About this task:
Only the lines from the one containing "different primary key." through the one containing "- This approach" should be printed, exactly as they appear below, with both ends included.

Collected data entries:
- Opening Delimiter -
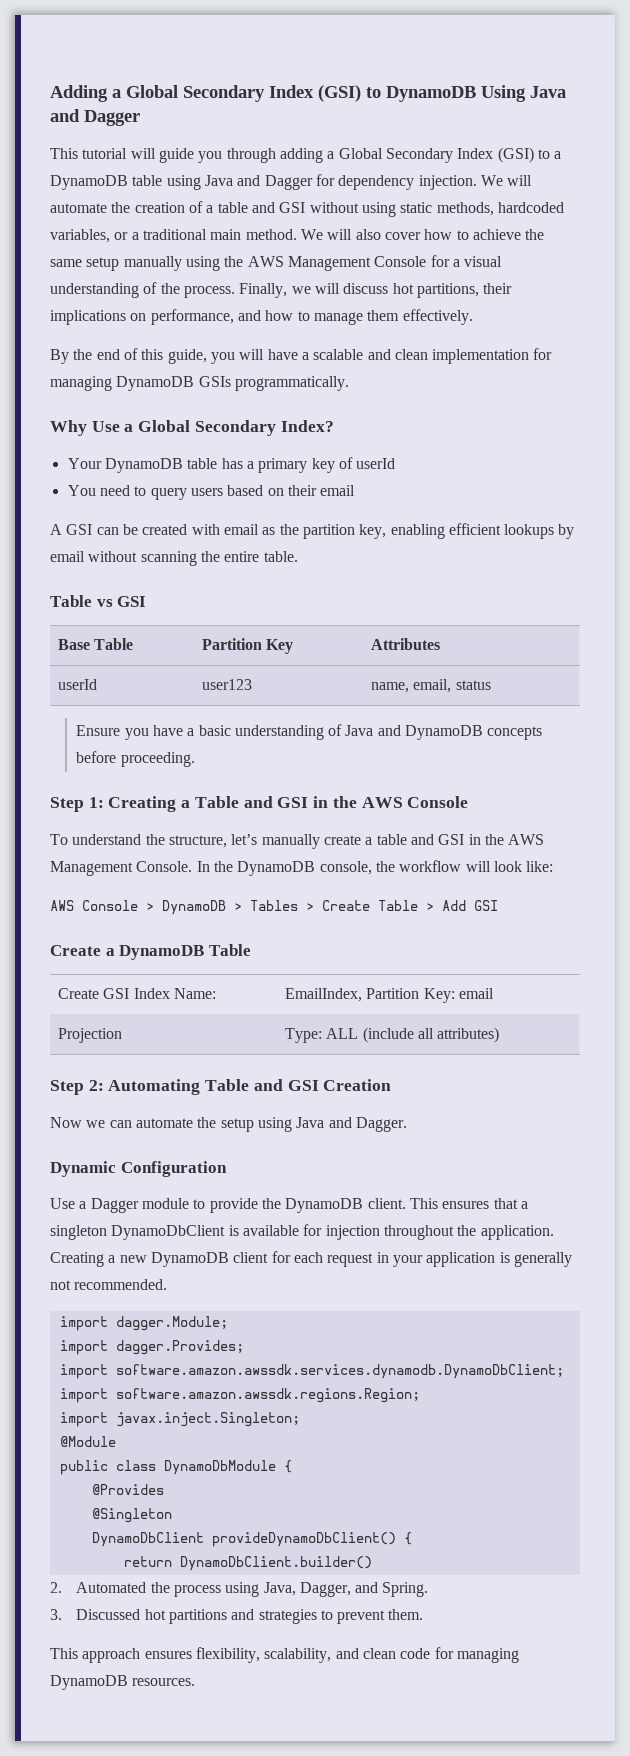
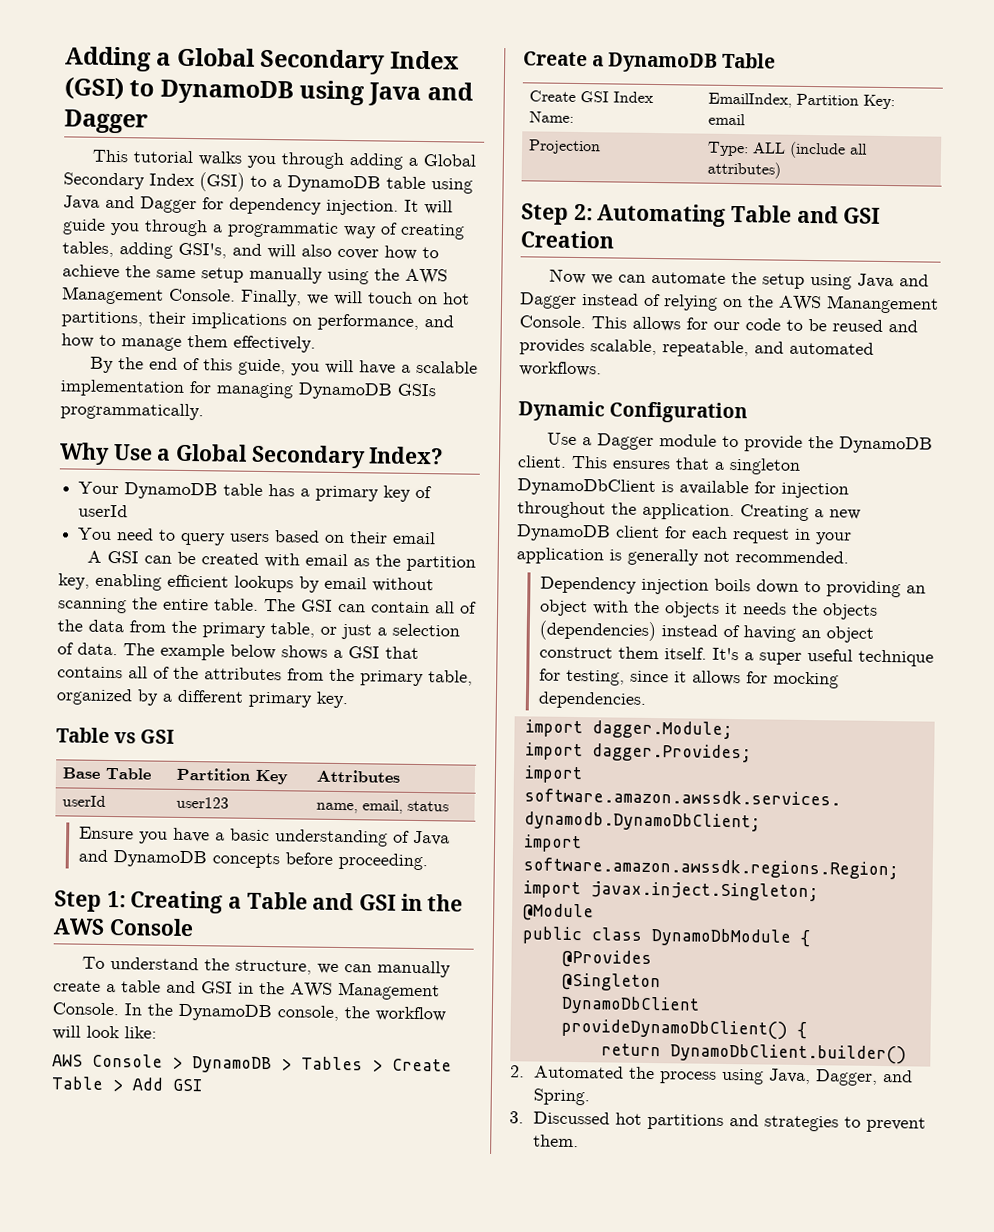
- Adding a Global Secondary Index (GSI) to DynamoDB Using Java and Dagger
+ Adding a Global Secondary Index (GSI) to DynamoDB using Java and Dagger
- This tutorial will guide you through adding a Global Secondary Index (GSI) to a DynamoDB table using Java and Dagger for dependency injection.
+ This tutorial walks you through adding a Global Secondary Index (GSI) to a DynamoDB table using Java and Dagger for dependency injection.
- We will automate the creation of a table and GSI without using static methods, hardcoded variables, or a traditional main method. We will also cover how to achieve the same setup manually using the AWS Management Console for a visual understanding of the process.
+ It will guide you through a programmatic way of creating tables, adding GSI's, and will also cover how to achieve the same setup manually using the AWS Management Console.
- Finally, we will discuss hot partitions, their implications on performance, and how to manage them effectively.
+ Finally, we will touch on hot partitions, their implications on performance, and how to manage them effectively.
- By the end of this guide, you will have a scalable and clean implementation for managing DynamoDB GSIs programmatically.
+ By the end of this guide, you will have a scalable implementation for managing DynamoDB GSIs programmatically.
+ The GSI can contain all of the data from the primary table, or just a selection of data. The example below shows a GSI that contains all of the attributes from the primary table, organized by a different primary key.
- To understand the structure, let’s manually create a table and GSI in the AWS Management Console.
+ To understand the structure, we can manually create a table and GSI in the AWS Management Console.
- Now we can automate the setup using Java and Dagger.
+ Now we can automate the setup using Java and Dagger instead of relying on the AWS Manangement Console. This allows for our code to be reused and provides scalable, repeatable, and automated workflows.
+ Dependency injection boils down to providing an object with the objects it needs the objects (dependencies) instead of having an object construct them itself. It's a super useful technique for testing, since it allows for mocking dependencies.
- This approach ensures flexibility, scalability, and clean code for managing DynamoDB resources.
- Closing Delimiter -
- Opening Delimiter -
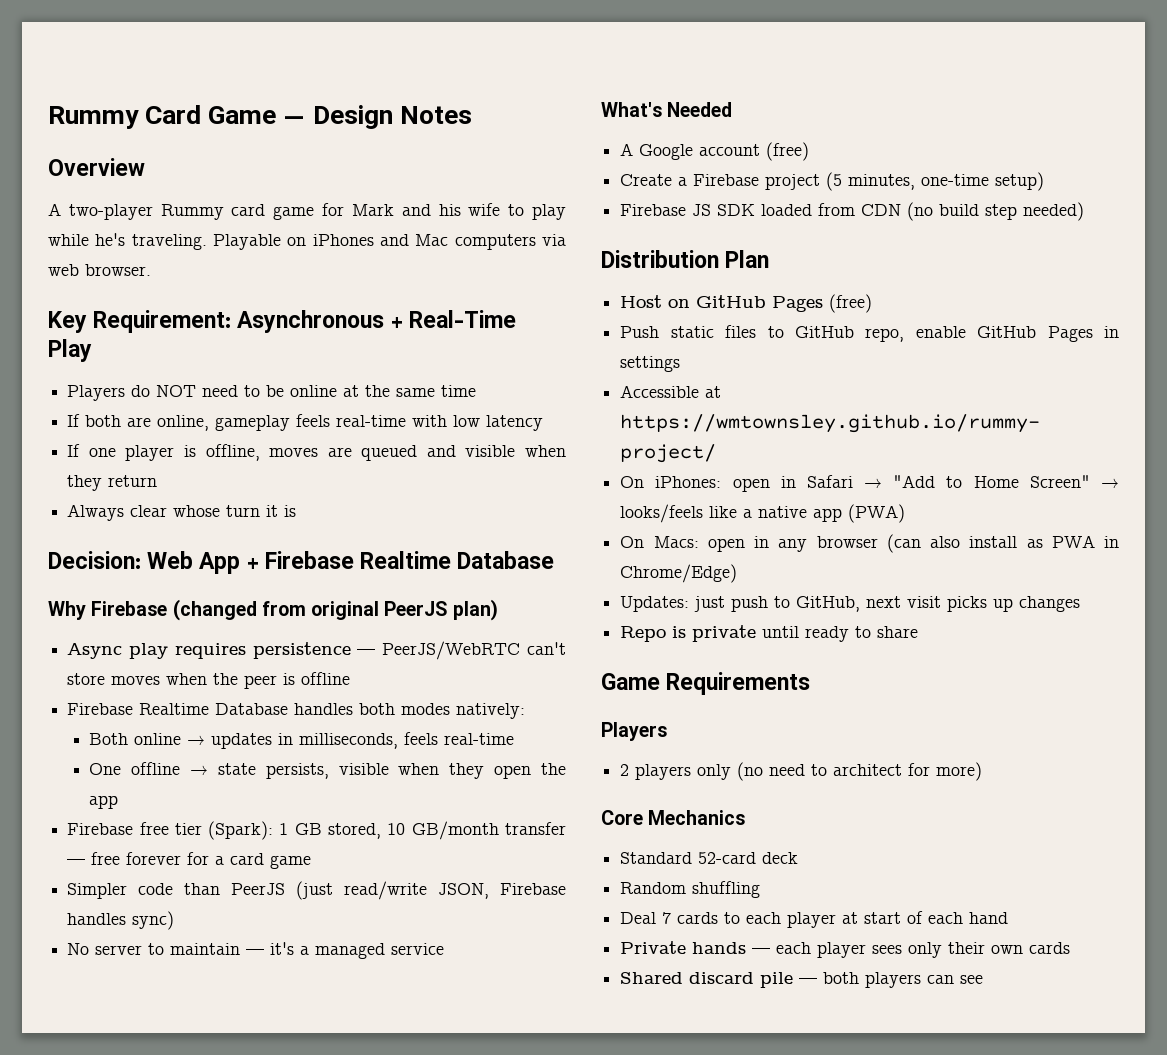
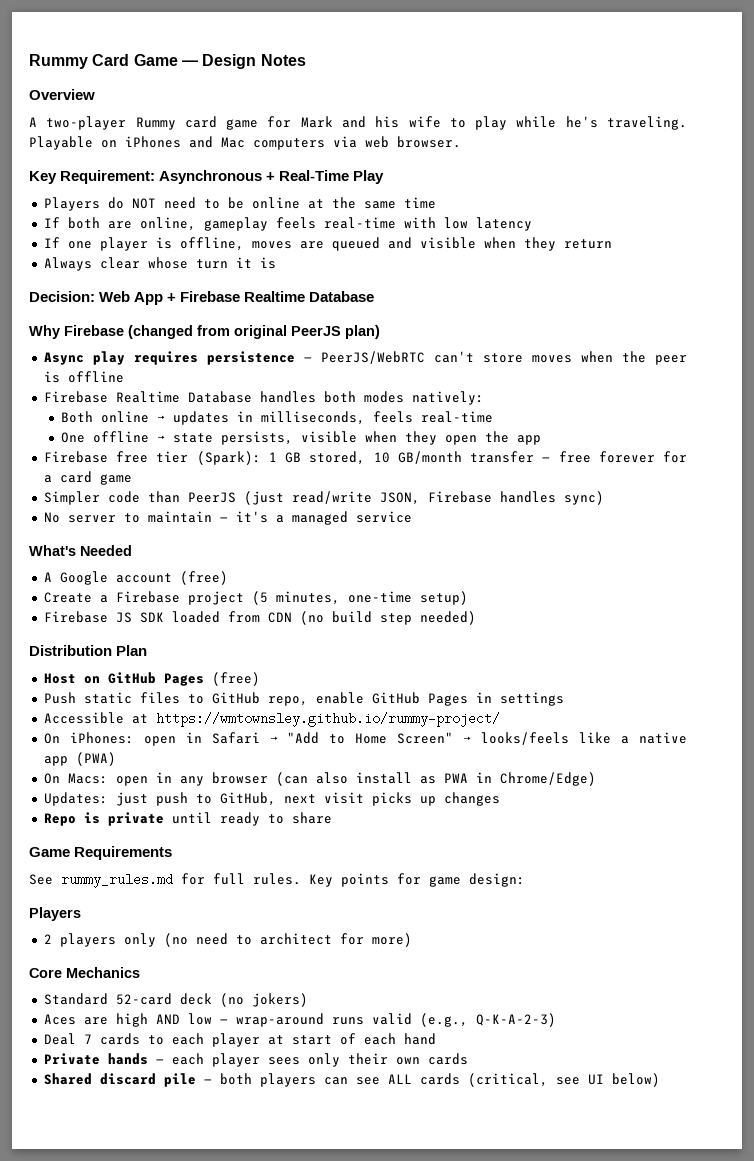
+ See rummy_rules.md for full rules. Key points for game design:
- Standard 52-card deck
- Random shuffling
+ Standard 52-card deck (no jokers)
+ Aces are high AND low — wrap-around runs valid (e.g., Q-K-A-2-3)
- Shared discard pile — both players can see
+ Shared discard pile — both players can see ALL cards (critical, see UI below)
- Closing Delimiter -
- Opening Delimiter -
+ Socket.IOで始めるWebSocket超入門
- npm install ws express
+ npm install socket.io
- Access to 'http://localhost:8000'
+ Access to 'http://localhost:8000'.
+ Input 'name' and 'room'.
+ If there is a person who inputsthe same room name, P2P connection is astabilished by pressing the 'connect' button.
- Closing Delimiter -
Task result:
+ The GSI can contain all of the data from the primary table, or just a selection of data. The example below shows a GSI that contains all of the attributes from the primary table, organized by a different primary key.
- To understand the structure, let’s manually create a table and GSI in the AWS Management Console.
+ To understand the structure, we can manually create a table and GSI in the AWS Management Console.
- Now we can automate the setup using Java and Dagger.
+ Now we can automate the setup using Java and Dagger instead of relying on the AWS Manangement Console. This allows for our code to be reused and provides scalable, repeatable, and automated workflows.
+ Dependency injection boils down to providing an object with the objects it needs the objects (dependencies) instead of having an object construct them itself. It's a super useful technique for testing, since it allows for mocking dependencies.
- This approach ensures flexibility, scalability, and clean code for managing DynamoDB resources.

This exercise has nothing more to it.